Screenshot and code edit data:
━━━━━━━━━━━━━━━━━━━━

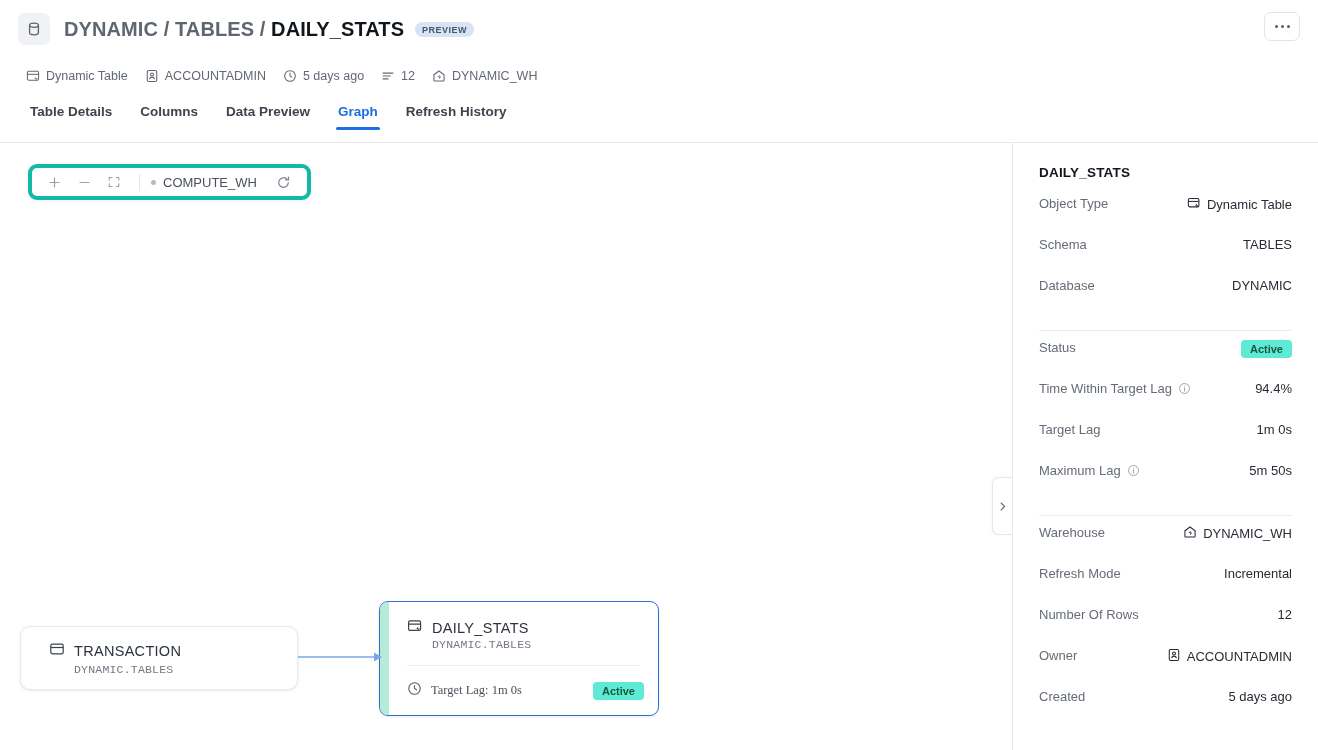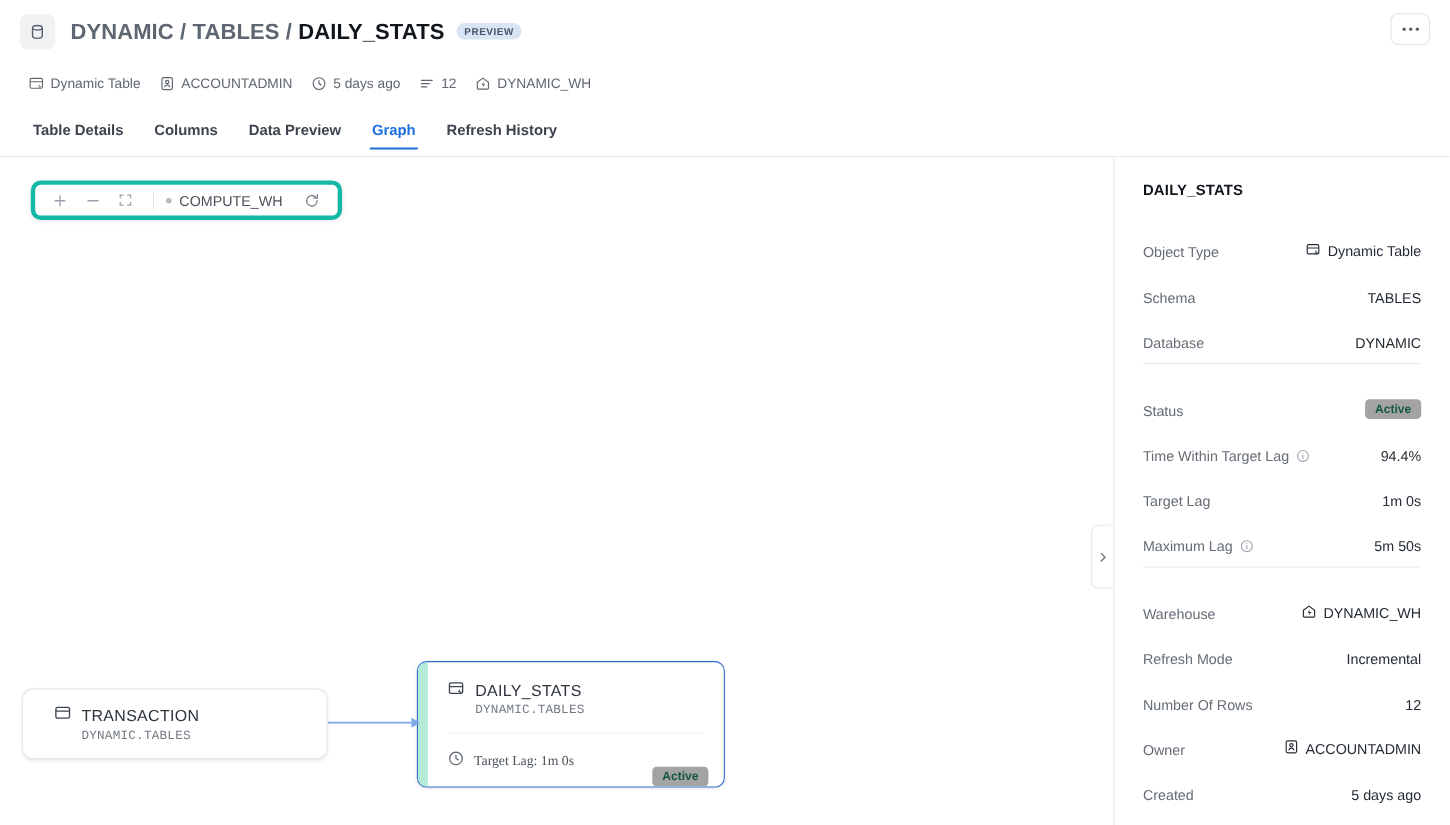--- a/index.html
+++ b/index.html
@@ -63,7 +63,7 @@
 
   
   .tabs {
-    display: flex; align-items: center; gap: 0;
+    display: flex; align-items: flex-start; gap: 0;
     padding-left: 16px;
     height: 38px;
     border-bottom: 1px solid #e6e8eb;

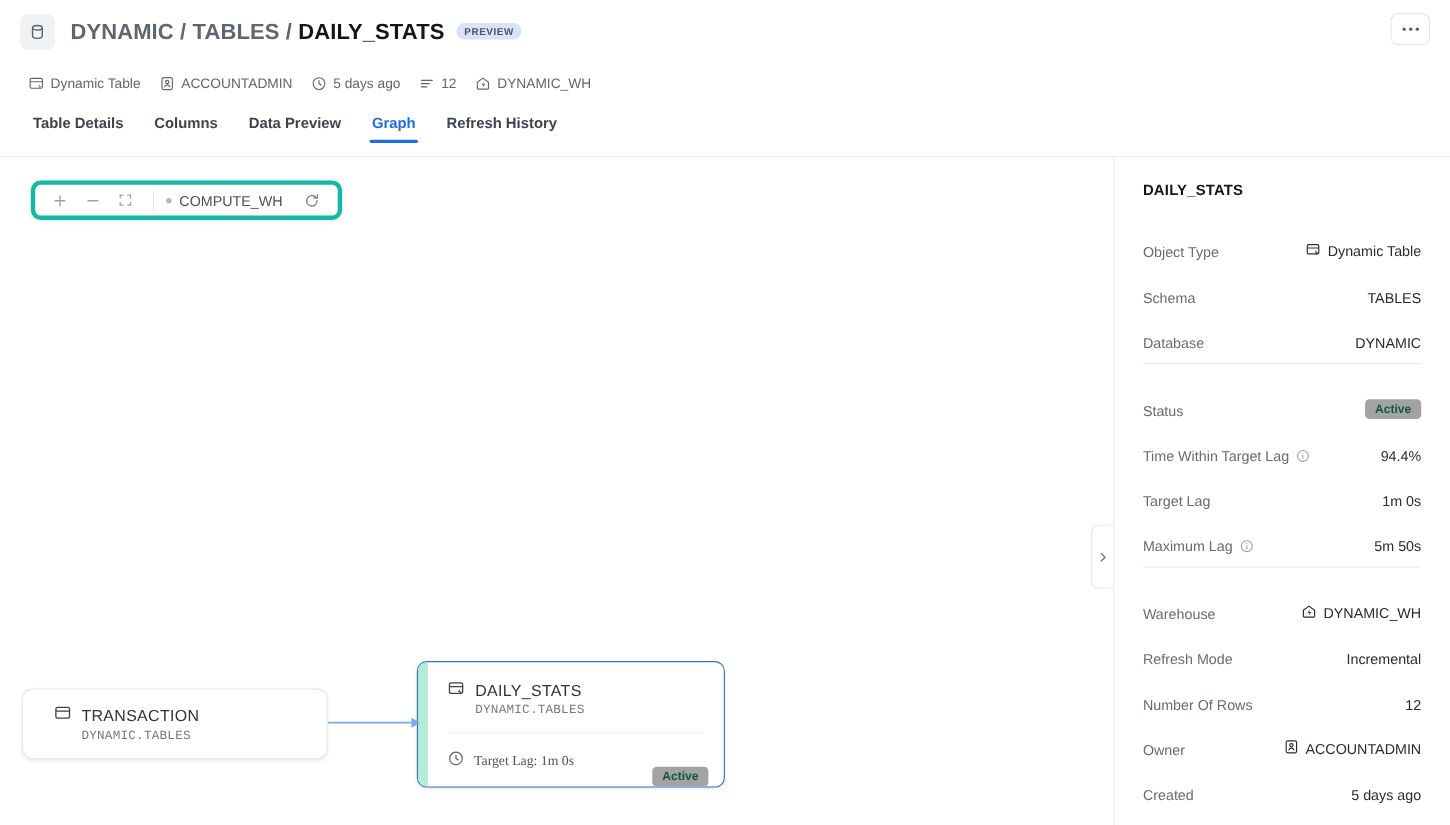--- a/index.html
+++ b/index.html
@@ -173,7 +173,7 @@
     letter-spacing: .2px; margin-bottom: 16px;
   }
   .prow {
-    display: flex; align-items: flex-end; justify-content: space-between;
+    display: flex; align-items: flex-start; justify-content: space-between;
     height: 41px;
   }
   .prow-label {

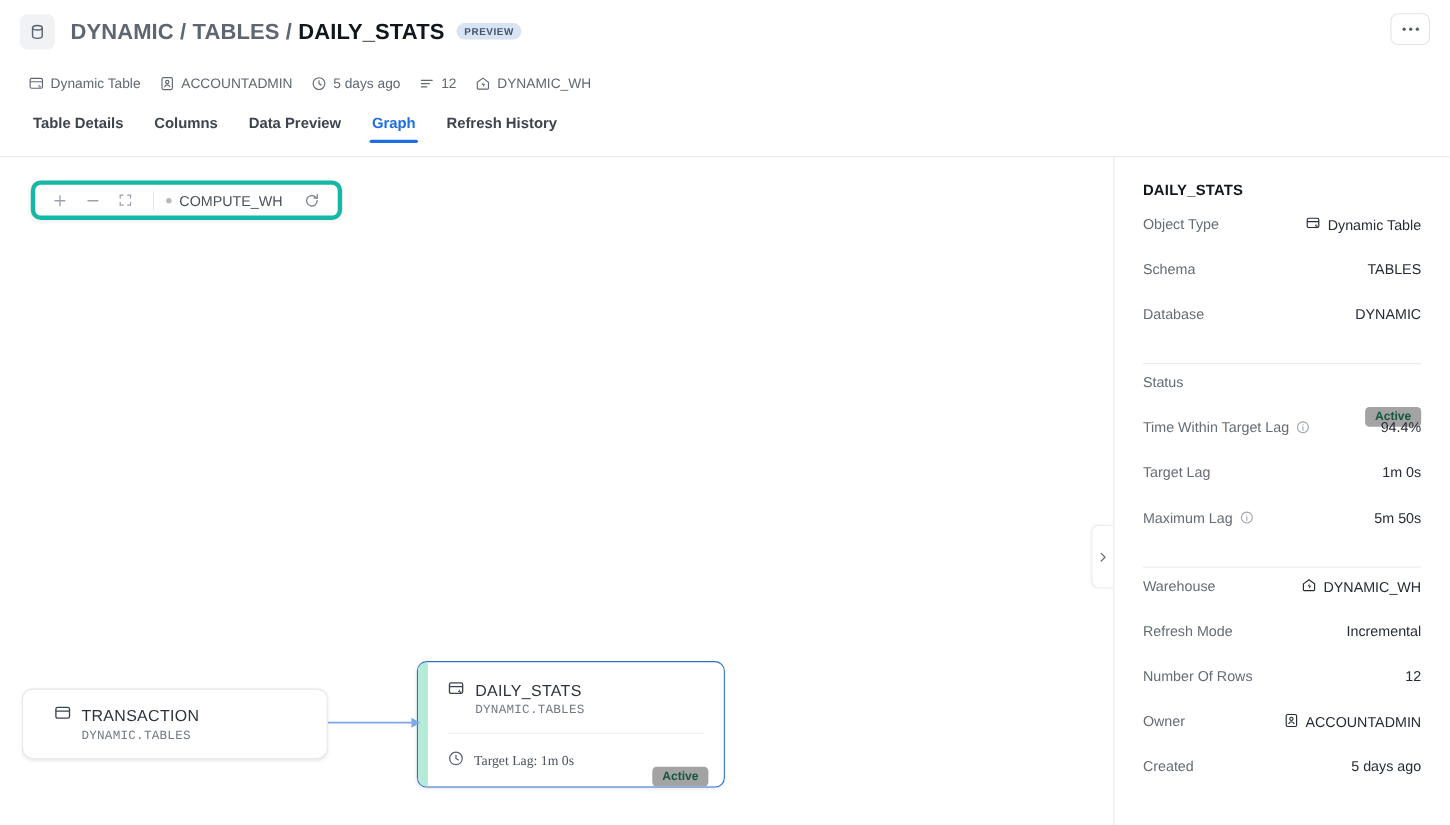--- a/index.html
+++ b/index.html
@@ -143,9 +143,9 @@
   }
   .node-lag { display: flex; align-items: center; gap: 9px; font-size: 12.5px; color: #4b525c; font-family: Liberation Serif, serif; }
   .badge-active {
-    background: #a3a3a3; color: #16593f;
+    background: #5eead4; color: #16593f;
     font-size: 11px; font-weight: 700;
-    padding: 3px 9px; border-radius: 4px; margin-top: 30px;
+    padding: 3px 9px; border-radius: 4px;
   }
   .edge { position: absolute; left: 298px; top: 506px; z-index: 1; }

━━━━━━━━━━━━━━━━━━━━

EXERCISE INSTRUCTIONS: All records above must be copied exactly, though the pictures they hold are to be left out.

OUTPUT OF THE TASK:
--- a/index.html
+++ b/index.html
@@ -63,7 +63,7 @@
 
   
   .tabs {
-    display: flex; align-items: center; gap: 0;
+    display: flex; align-items: flex-start; gap: 0;
     padding-left: 16px;
     height: 38px;
     border-bottom: 1px solid #e6e8eb;

--- a/index.html
+++ b/index.html
@@ -173,7 +173,7 @@
     letter-spacing: .2px; margin-bottom: 16px;
   }
   .prow {
-    display: flex; align-items: flex-end; justify-content: space-between;
+    display: flex; align-items: flex-start; justify-content: space-between;
     height: 41px;
   }
   .prow-label {

--- a/index.html
+++ b/index.html
@@ -143,9 +143,9 @@
   }
   .node-lag { display: flex; align-items: center; gap: 9px; font-size: 12.5px; color: #4b525c; font-family: Liberation Serif, serif; }
   .badge-active {
-    background: #a3a3a3; color: #16593f;
+    background: #5eead4; color: #16593f;
     font-size: 11px; font-weight: 700;
-    padding: 3px 9px; border-radius: 4px; margin-top: 30px;
+    padding: 3px 9px; border-radius: 4px;
   }
   .edge { position: absolute; left: 298px; top: 506px; z-index: 1; }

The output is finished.